Shannon Woolley of the Department of Biostatistics defends her dissertation on "Tests for Random Signs Censoring in Competing Risks"
Graduate faculty of the University and all other interested parties are invited to attend.
In the setting of competing risks, the marginal survival functions of the latent failure times are nonidentifiable without making further assumptions about the joint distribution, the majority of which are untestable. One exception is the random signs censoring assumption which assumes the main event time is independent of the indicator that the main event preceded the competing event. Few methods exist to formally test this assumption, and none consider a stratified test, which detects whether random signs censoring is met within subgroups of a categorical covariate. We develop a nonparametric stratified test for random signs censoring that is easy to implement.
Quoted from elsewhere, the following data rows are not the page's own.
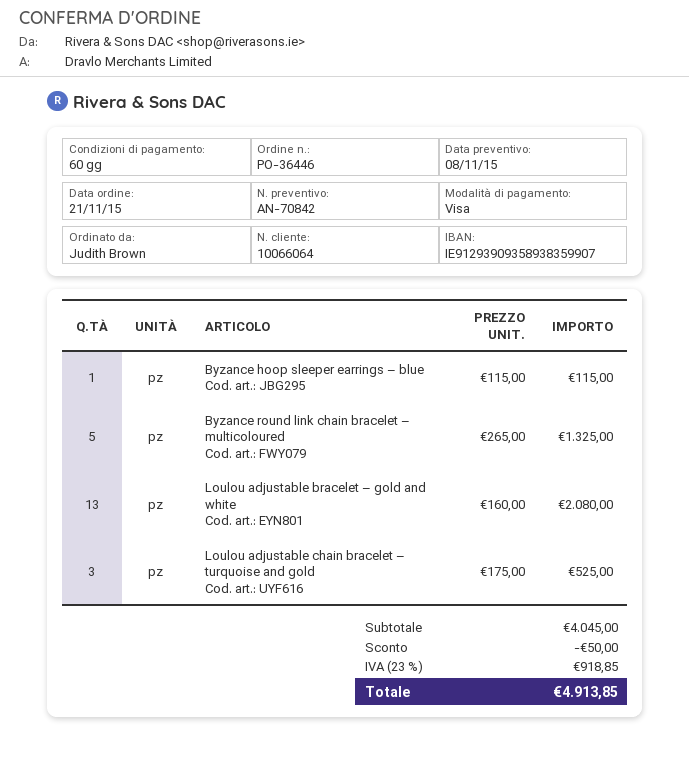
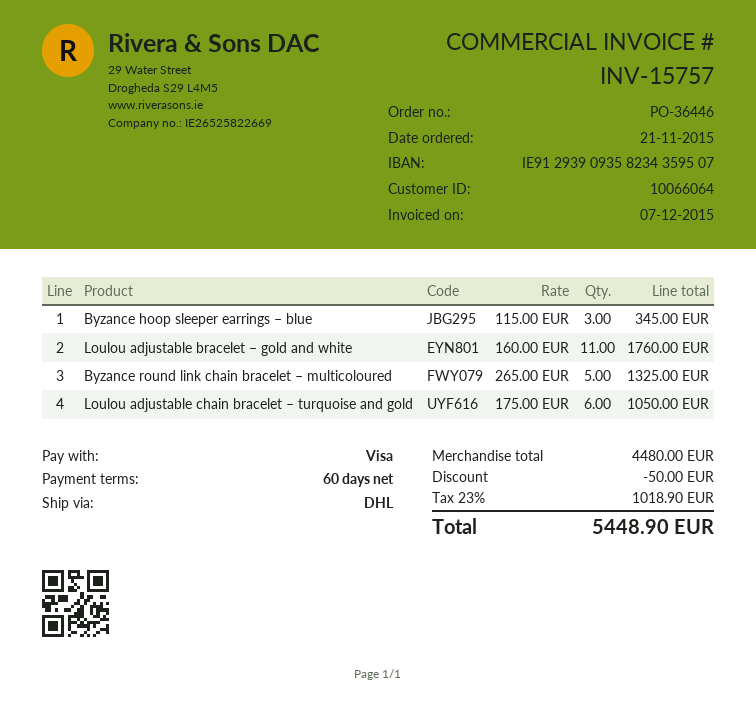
bank account: IE91293909358938359907 -> IE91293909358234359507
Byzance hoop sleeper earrings – blue: 1 x 115.00 = 115.00 -> 3 x 115.00 = 345.00
Loulou adjustable bracelet – gold and white: 13 x 160.00 = 2080.00 -> 11 x 160.00 = 1760.00
Loulou adjustable chain bracelet – turquoise and gold: 3 x 175.00 = 525.00 -> 6 x 175.00 = 1050.00
subtotal: 4045.00 -> 4480.00
tax: 23% = 918.85 -> 23% = 1018.90
total: 4913.85 -> 5448.90

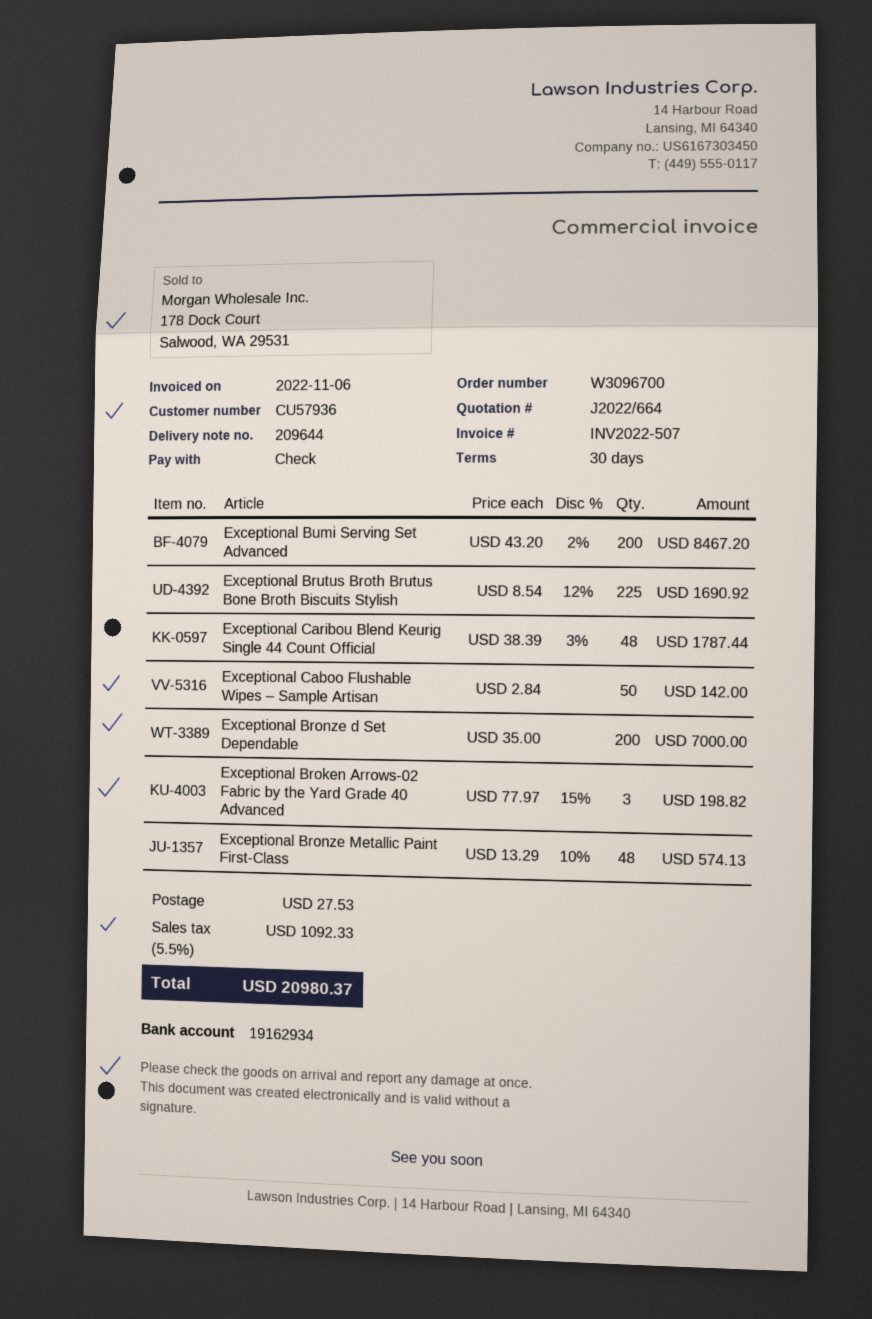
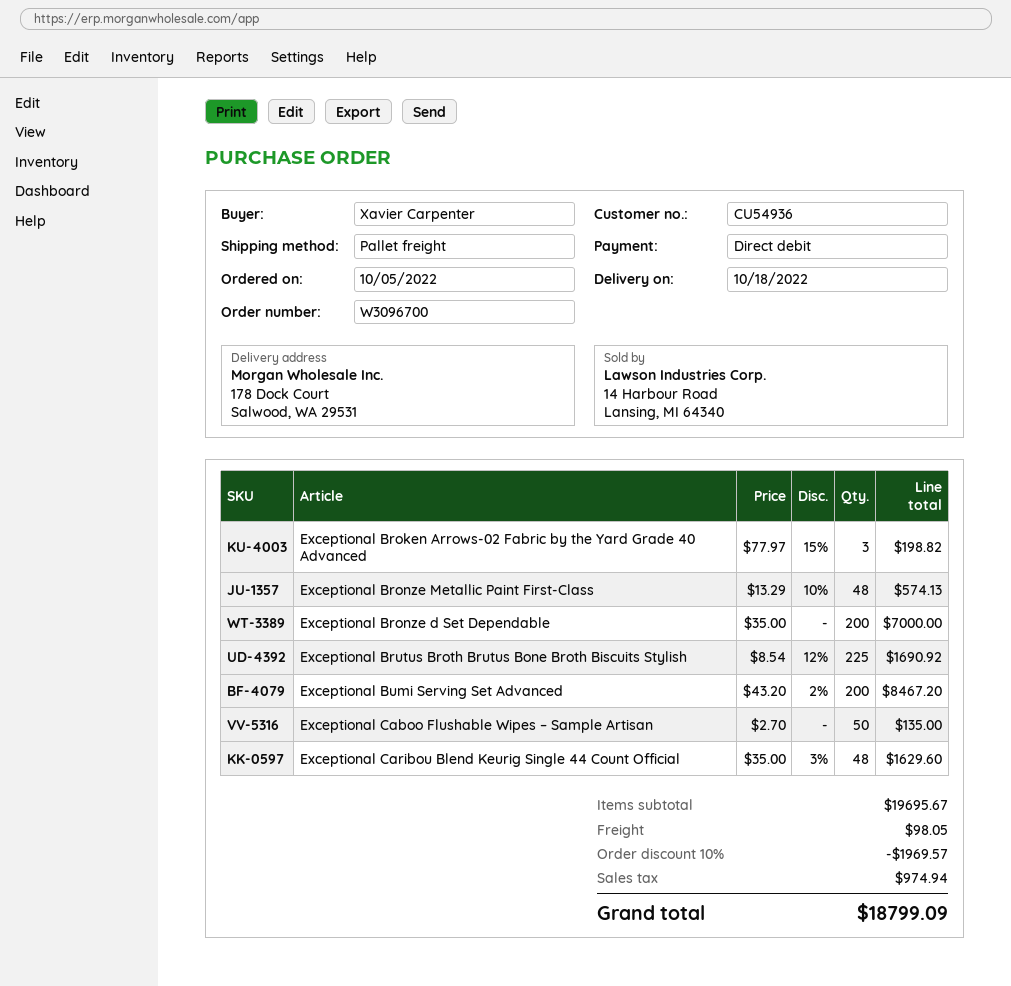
customer number: CU57936 -> CU54936
payment method: cheque -> direct debit
Exceptional Caribou Blend Keurig Single 44 Count Official: 48 x 38.39 - 3% = 1787.44 -> 48 x 35.00 - 3% = 1629.60
Exceptional Caboo Flushable Wipes – Sample Artisan: 50 x 2.84 = 142.00 -> 50 x 2.70 = 135.00
discount: none -> 10% = 1969.57
shipping: 27.53 -> 98.05
tax: 1092.33 -> 974.94
total: 20980.37 -> 18799.09

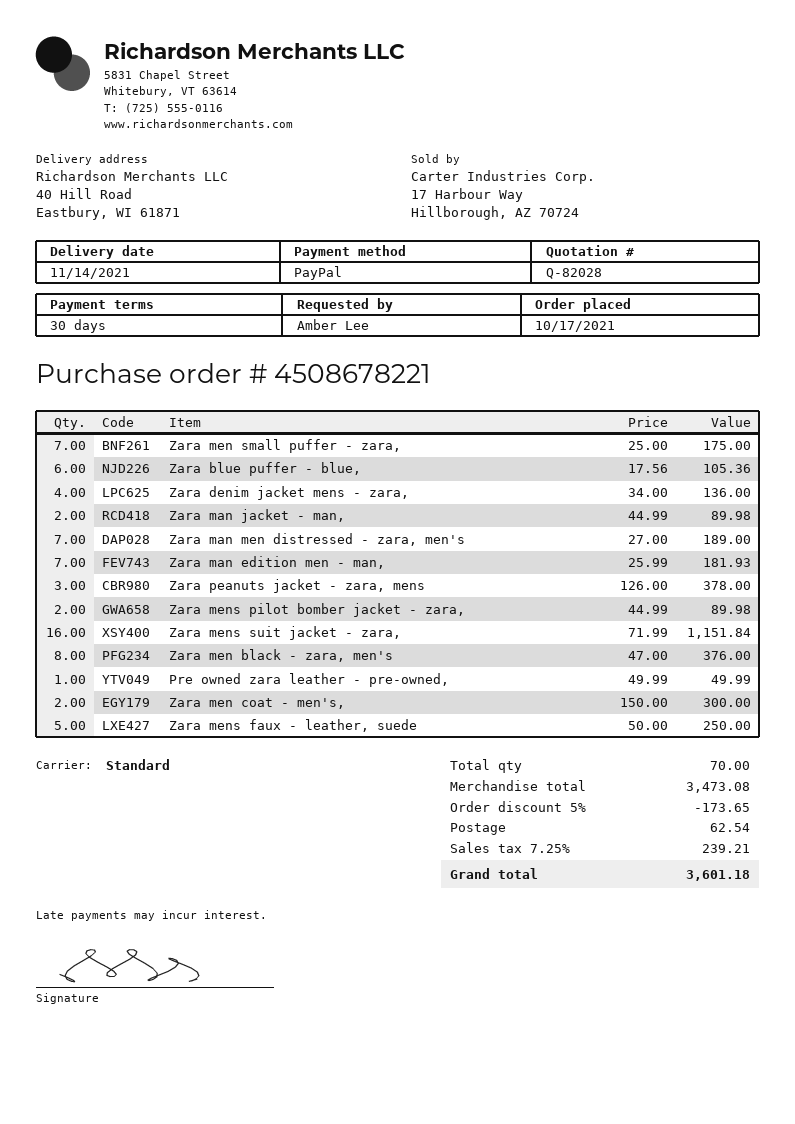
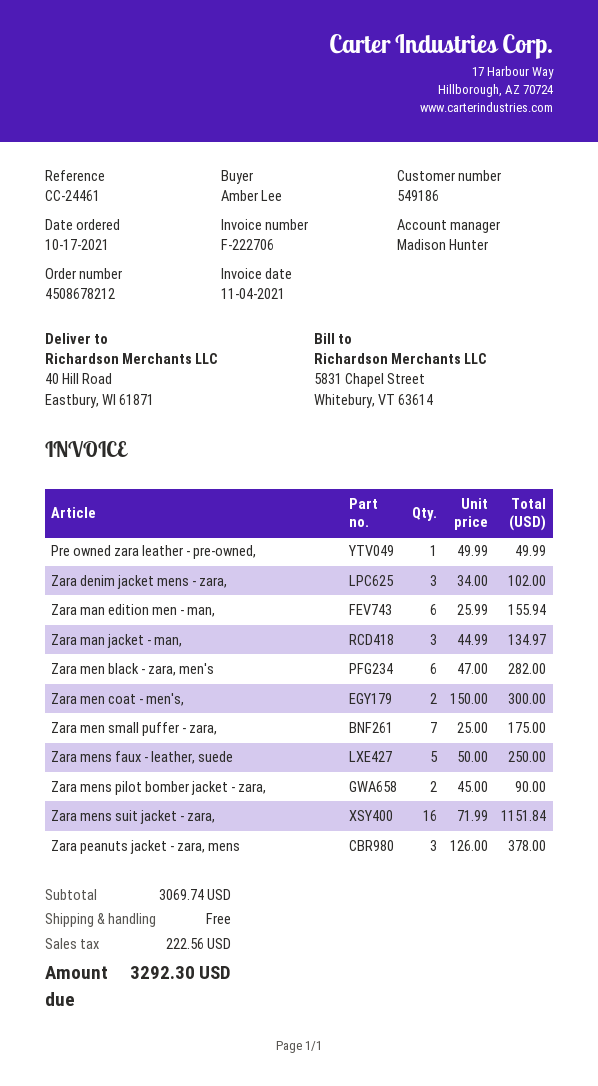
order number: 4508678221 -> 4508678212
Zara blue puffer - blue,: 6 x 17.56 = 105.36 -> none
Zara denim jacket mens - zara,: 4 x 34.00 = 136.00 -> 3 x 34.00 = 102.00
Zara man jacket - man,: 2 x 44.99 = 89.98 -> 3 x 44.99 = 134.97
Zara man men distressed - zara, men's: 7 x 27.00 = 189.00 -> none
Zara man edition men - man,: 7 x 25.99 = 181.93 -> 6 x 25.99 = 155.94
Zara mens pilot bomber jacket - zara,: 2 x 44.99 = 89.98 -> 2 x 45.00 = 90.00
Zara men black - zara, men's: 8 x 47.00 = 376.00 -> 6 x 47.00 = 282.00
subtotal: 3473.08 -> 3069.74
discount: 5% = 173.65 -> none
shipping: 62.54 -> 0.00
tax: 239.21 -> 222.56
total: 3601.18 -> 3292.30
In addition, it is often of interest to model the effects of several covariates in relation to the cause of interest. Thus, as an extension of the stratified test, we also propose a test for conditional random signs censoring, which allows for the random signs censoring assumption to be met after adjusting for categorical and/or continuous covariates. Through Monte Carlo simulations, we show our proposed test statistics have empirical levels close to the nominal level and maintain adequate power even with relatively small sample sizes and random right censoring. Compared to the standard test, both of our proposed tests have nearly equivalent power under random signs censoring and are superior in situations of stratified or conditional random signs censoring, where the standard test fails to detect random signs censoring within subgroups or after adjusting for covariates, respectively. Their ease of implementation and utility are illustrated through an application to liver transplant data from the United Network for Organ Sharing. Public Health Significance: Clinicians must make decisions affecting patients’ lives using the information available to them. Relying on research results based on models that use unverifiable assumptions can lead to inaccurate conclusions. The methods proposed here offer a solution to allow for more accurate modeling of marginal survival functions with competing risk data. Through use of these new methods, patient outcomes can be improved over time.